[[ RAW DATA, beginning ]]

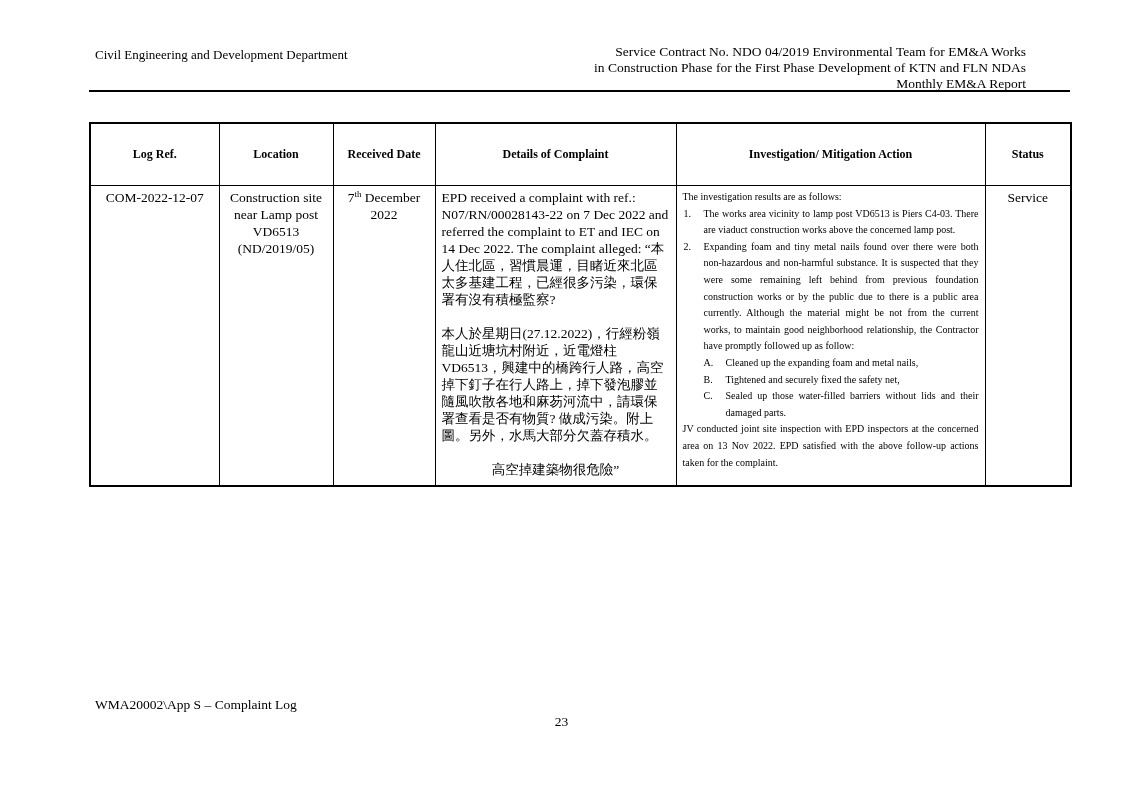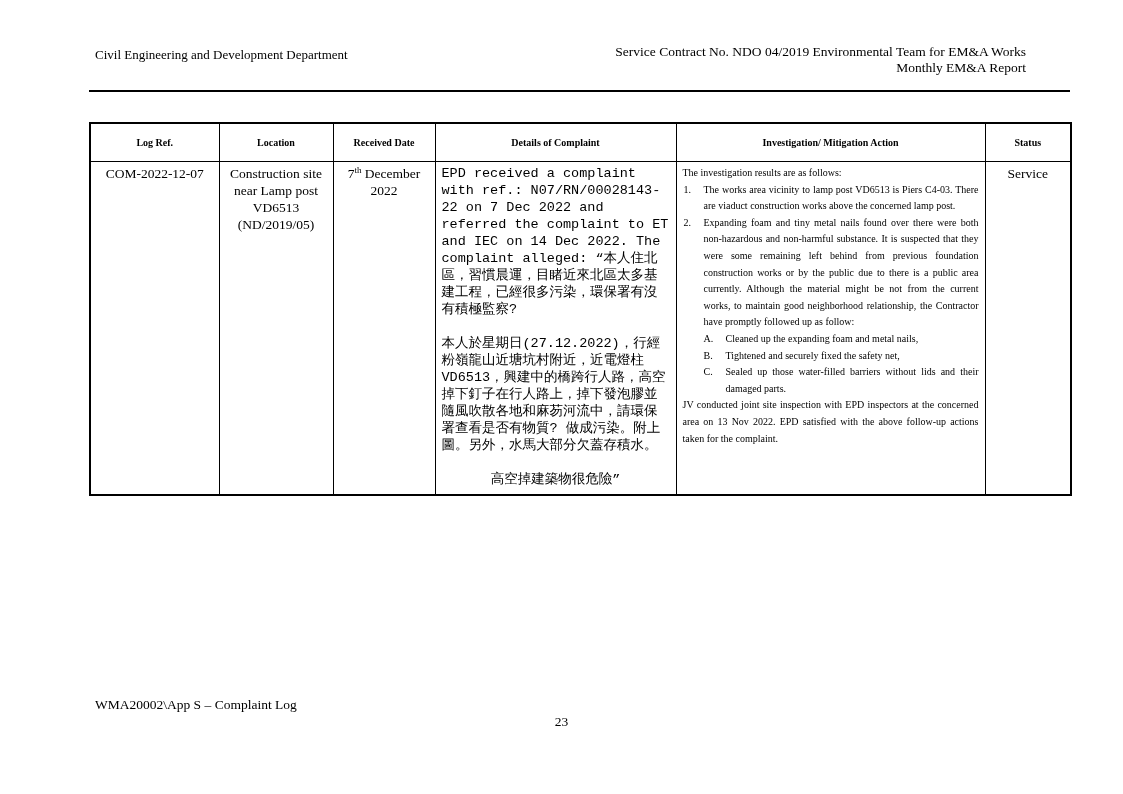--- a/index.html
+++ b/index.html
@@ -25,29 +25,29 @@
   }
   table.complaint-table {
     position:absolute; top:122px; left:89px;
     width:981px; border-collapse:collapse; table-layout:fixed;
     border:2px solid #000;
   }
   .complaint-table th, .complaint-table td {
     border:1.5px solid #000;
   }
   .complaint-table th {
-    font-size:10px; font-weight:bold; text-align:center;
-    vertical-align:middle; height:37px; padding:0 4px;
+    font-size:12px; font-weight:bold; text-align:center;
+    vertical-align:middle; height:37px; padding:12px 4px;
   }
   .complaint-table td {
     vertical-align:top; font-size:13.5px; line-height:17px;
     padding:3px 6px 6px 6px;
   }
   td.c-center { text-align:center; }
-  td.c-details { text-align:left;font-family:Liberation Mono, monospace; }
+  td.c-details { text-align:left; }
   td.c-details p { margin:0 0 17px 0; }
   td.c-details p:last-child { margin-bottom:0;text-align:center; }
   td.c-invest { text-align:justify; font-size:10px; line-height:16.6px; padding-bottom:14px; }
   .num-item { position:relative; padding-left:21px; }
   .num-item .marker { position:absolute; left:1px; }
   .sub-item { position:relative; margin-left:21px; padding-left:22px; }
   .sub-item .marker { position:absolute; left:0; }
   sup { font-size:9px; line-height:0; }
   .f-left {
     position:absolute; top:697px; left:95px;
@@ -58,20 +58,21 @@
     text-align:center; font-size:13.5px;
   }
 </style>
 </head>
 <body>
 
 <div class="h-left">Civil Engineering and Development Department</div>
 
 <div class="h-right">
   <div>Service Contract No. NDO 04/2019 Environmental Team for EM&amp;A Works</div>
+  <div>in Construction Phase for the First Phase Development of KTN and FLN NDAs</div>
   <div>Monthly EM&amp;A Report</div>
 </div>
 
 <div class="header-rule"></div>
 
 <table class="complaint-table">
   <colgroup>
     <col style="width:129px">
       <col style="width:114px">
       <col style="width:102px">

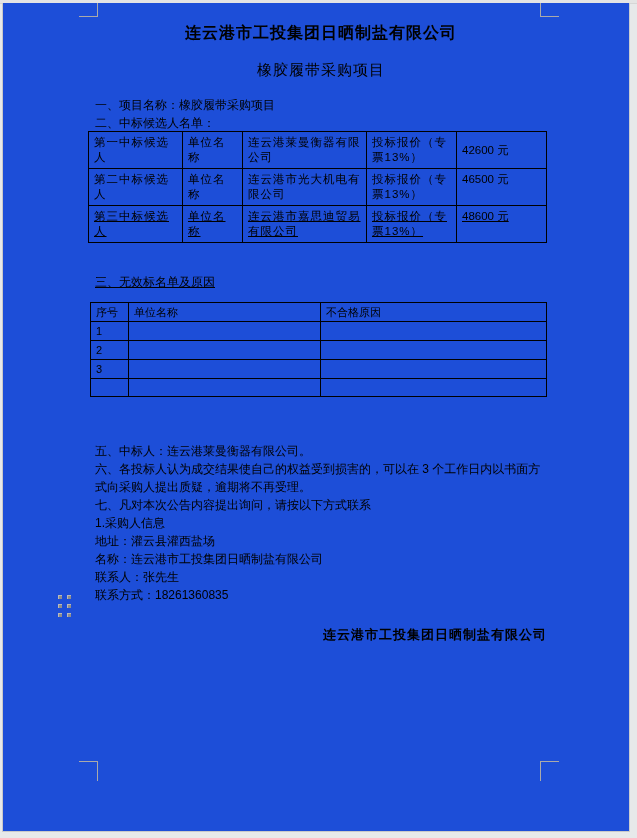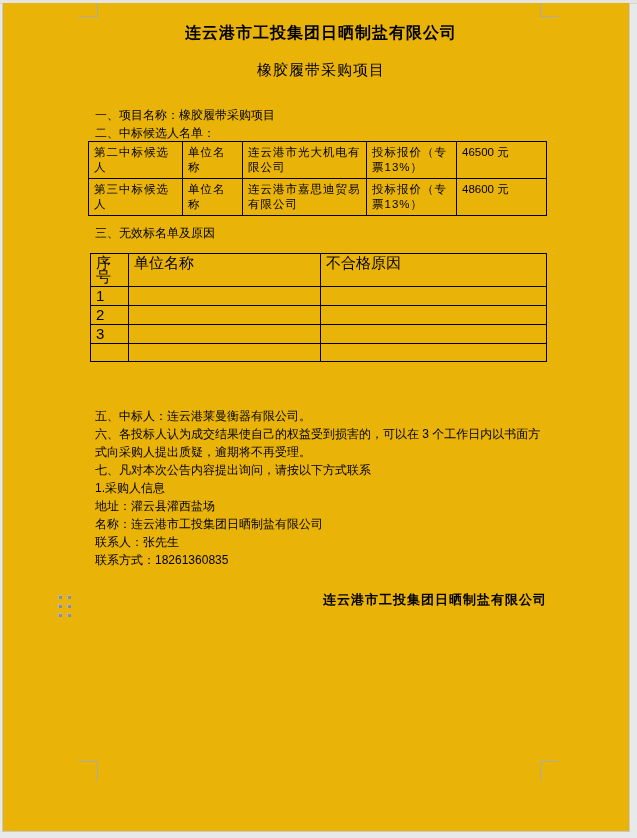--- a/index.html
+++ b/index.html
@@ -16,21 +16,21 @@
     position: absolute;
     left: 0; top: 0;
     width: 637px; height: 3px;
     background: #e4e4e4;
     border-bottom: 1px solid #d6d6d6;
   }
   .page {
     position: absolute;
     left: 2px; top: 3px;
     width: 628px; height: 829px;
-    background: #eab308;
+    background: #1d4ed8;
     border-left: 1px solid #c9c9c9;
     border-right: 1px solid #c9ccd0;
     border-bottom: 1px solid #c9c9c9;
     box-sizing: border-box;
   }
   
   .mark { position: absolute; background: #aaaaaa; }
   .mark.v { width: 1px; height: 14px; }
   .mark.h { width: 18px; height: 1px; }
 
@@ -59,43 +59,43 @@
   .title1 {
     margin: 8px 0 0 0;
     font-size: 16px; line-height: 16px;
     font-weight: bold; text-align: center;
     letter-spacing: 1px;
   }
   .title2 { margin: 21px 0 0 0; font-size: 15px; line-height: 16px; font-weight: normal; text-align: center; letter-spacing: 1px; }
   .title3 { margin: 19px 0 0 0; font-size: 15px; line-height: 16px; font-weight: bold; text-align: center; letter-spacing: 1px; }
 
   .bodyline { margin: 0; font-size: 12px; line-height: 18px; }
-  .mt34 { margin-top: 28px; }
-  .mt17 { margin-top: 8px; }
+  .mt34 { margin-top: 18px; }
+  .mt17 { margin-top: 30px; text-decoration: underline; }
   .mt27 { margin-top: 45px; }
 
   table { border-collapse: collapse; table-layout: fixed; }
   td, th { border: 1px solid #000; padding: 3px 5px; vertical-align: top; font-weight: normal; text-align: left; box-sizing: border-box; overflow: hidden; }
 
   .tbl-candidates {
     width: 458px;
     margin: -1px 0 0 -7px;
     font-size: 11.5px; line-height: 15px;
   }
   .tbl-candidates td { letter-spacing: 1px; }
   .tbl-candidates td.price { letter-spacing: 0; }
   .tbl-candidates tr.r1 { height: 35px; }
   .tbl-candidates tr.r2 { height: 33px; }
-  .tbl-candidates tr.r3 { height: 36px; }
+  .tbl-candidates tr.r3 { height: 36px; text-decoration: underline; }
   .tbl-candidates tr.r1 td.price { vertical-align: middle; }
 
   .tbl-invalid {
     width: 456px;
     margin: 11px 0 0 -5px;
-    font-size: 15px; line-height: 14px;
+    font-size: 11px; line-height: 14px;
   }
   .tbl-invalid td, .tbl-invalid th { padding: 2px 5px; }
   .tbl-invalid tr { height: 18px; }
   .tbl-invalid tr.hdr { height: 19px; }
 
   .signature {
     margin-top: 21px;
     text-align: right;
     font-size: 13px; line-height: 19px;
     font-weight: bold; letter-spacing: 1px;
@@ -136,20 +136,27 @@
 
     <table class="tbl-candidates">
       <colgroup>
         <col style="width:94px">
           <col style="width:60px">
           <col style="width:124px">
           <col style="width:90px">
           <col style="width:90px">
       </colgroup>
       <tbody>
+        <tr class="r1">
+          <td>第一中标候选人</td>
+          <td>单位名称</td>
+          <td>连云港莱曼衡器有限公司</td>
+          <td>投标报价（专票13%）</td>
+          <td class="price">42600 元</td>
+        </tr>
         <tr class="r2">
           <td>第二中标候选人</td>
           <td>单位名称</td>
           <td>连云港市光大机电有限公司</td>
           <td>投标报价（专票13%）</td>
           <td class="price">46500 元</td>
         </tr>
         <tr class="r3">
           <td>第三中标候选人</td>
           <td>单位名称</td>

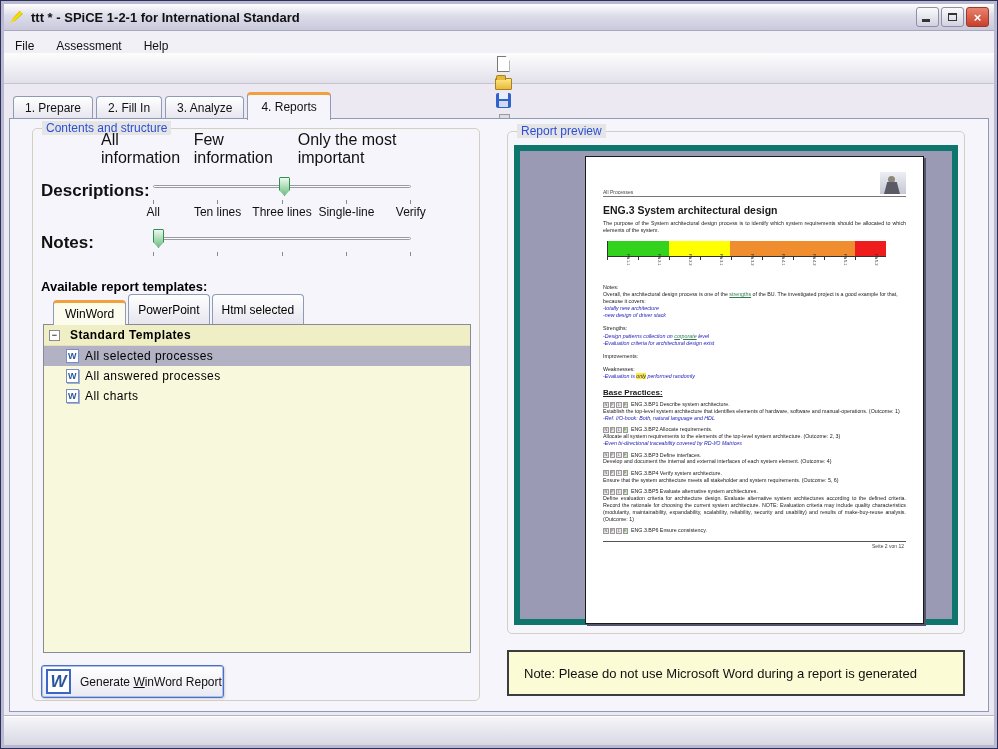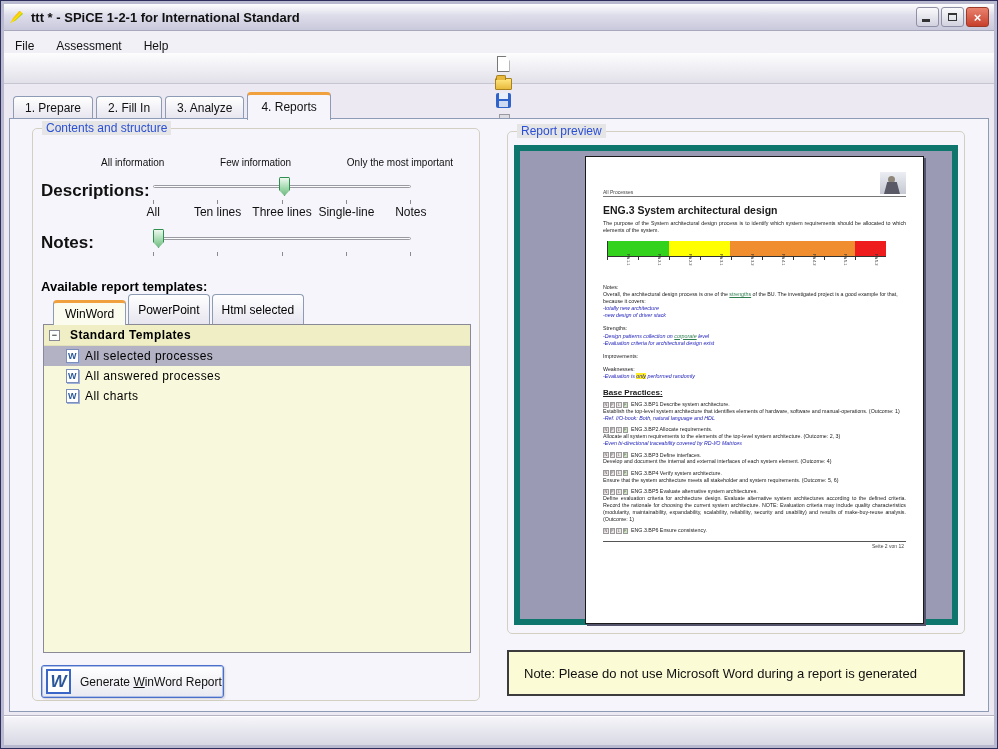--- a/index.html
+++ b/index.html
@@ -91,22 +91,22 @@
     position:absolute; left:8px; right:8px; top:117px; bottom:36px;
     background:#f6f5fb; border:1px solid #8d9cb4;
   }
   
   .groupbox { position:absolute; border:1px solid #d3d0c2; border-radius:5px; }
   .gb-label { position:absolute; top:-8px; left:9px; background:#e5e5e5; padding:0 4px;
     font-size:12px; color:#2b4fd6; }
   #gb-contents { left:22px; top:9px; width:448px; height:573px; }
   #gb-preview  { left:497px; top:12px; width:458px; height:503px; }
   
-  #hdr-labels { position:absolute; left:68px; top:28px; width:352px;
-    display:flex; justify-content:space-between; font-size:10px; color:#111; }
+  #hdr-labels { position:absolute; left:68px; top:2px; width:352px;
+    display:flex; justify-content:space-between; font-size:16px; color:#111; }
   .fieldlabel { position:absolute; left:8px; font-size:17px; font-weight:bold; color:#111; }
   .slider { position:absolute; left:120px; width:258px; height:20px; }
   .track { position:absolute; left:0; right:0; top:8px; height:3px;
     background:#fcfcfc; border:1px solid #9a9aa2; border-radius:2px; }
   .thumb { position:absolute; top:0; width:11px; height:19px;
     background:linear-gradient(180deg,#eef8f0,#9fd8ab 60%,#74bc86);
     border:1px solid #2f8f4e;
     clip-path:polygon(8% 0,92% 0,100% 8%,100% 68%,50% 100%,0 68%,0 8%); }
   .tickrow { position:absolute; left:88px; width:322px; display:flex; }
   .tickcell { flex:1; text-align:center; font-size:12px; color:#111; position:relative; }
@@ -272,21 +272,21 @@
       <span class="fieldlabel" style="top:52px;">Descriptions:</span>
       <div class="slider" style="top:48px;">
         <span class="track"></span>
         <span class="thumb" style="left:126px;"></span>
       </div>
       <div class="tickrow" style="top:71px;">
         <span class="tickcell"><i class="tickmark"></i><span>All</span></span>
         <span class="tickcell"><i class="tickmark"></i><span>Ten lines</span></span>
         <span class="tickcell"><i class="tickmark"></i><span>Three lines</span></span>
         <span class="tickcell"><i class="tickmark"></i><span>Single-line</span></span>
-        <span class="tickcell"><i class="tickmark"></i><span>Notes</span></span>
+        <span class="tickcell"><i class="tickmark"></i><span>Verify</span></span>
       </div>
 
       <span class="fieldlabel" style="top:104px;">Notes:</span>
       <div class="slider" style="top:100px;">
         <span class="track"></span>
         <span class="thumb" style="left:0;"></span>
       </div>
       <div class="tickrow" style="top:123px;">
         <span class="tickcell">
             <i class="tickmark"></i>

[[ RAW DATA, end ]]

### PROBLEM STATEMENT
Print, from the entries above, the line with "position:absolute; top:122px; left:89px;", the line with "font-size:10px; font-weight:bold; text-align:center;" and all lines between them, exactly and with nothing else.

### FINAL ANSWER
     position:absolute; top:122px; left:89px;
     width:981px; border-collapse:collapse; table-layout:fixed;
     border:2px solid #000;
   }
   .complaint-table th, .complaint-table td {
     border:1.5px solid #000;
   }
   .complaint-table th {
-    font-size:10px; font-weight:bold; text-align:center;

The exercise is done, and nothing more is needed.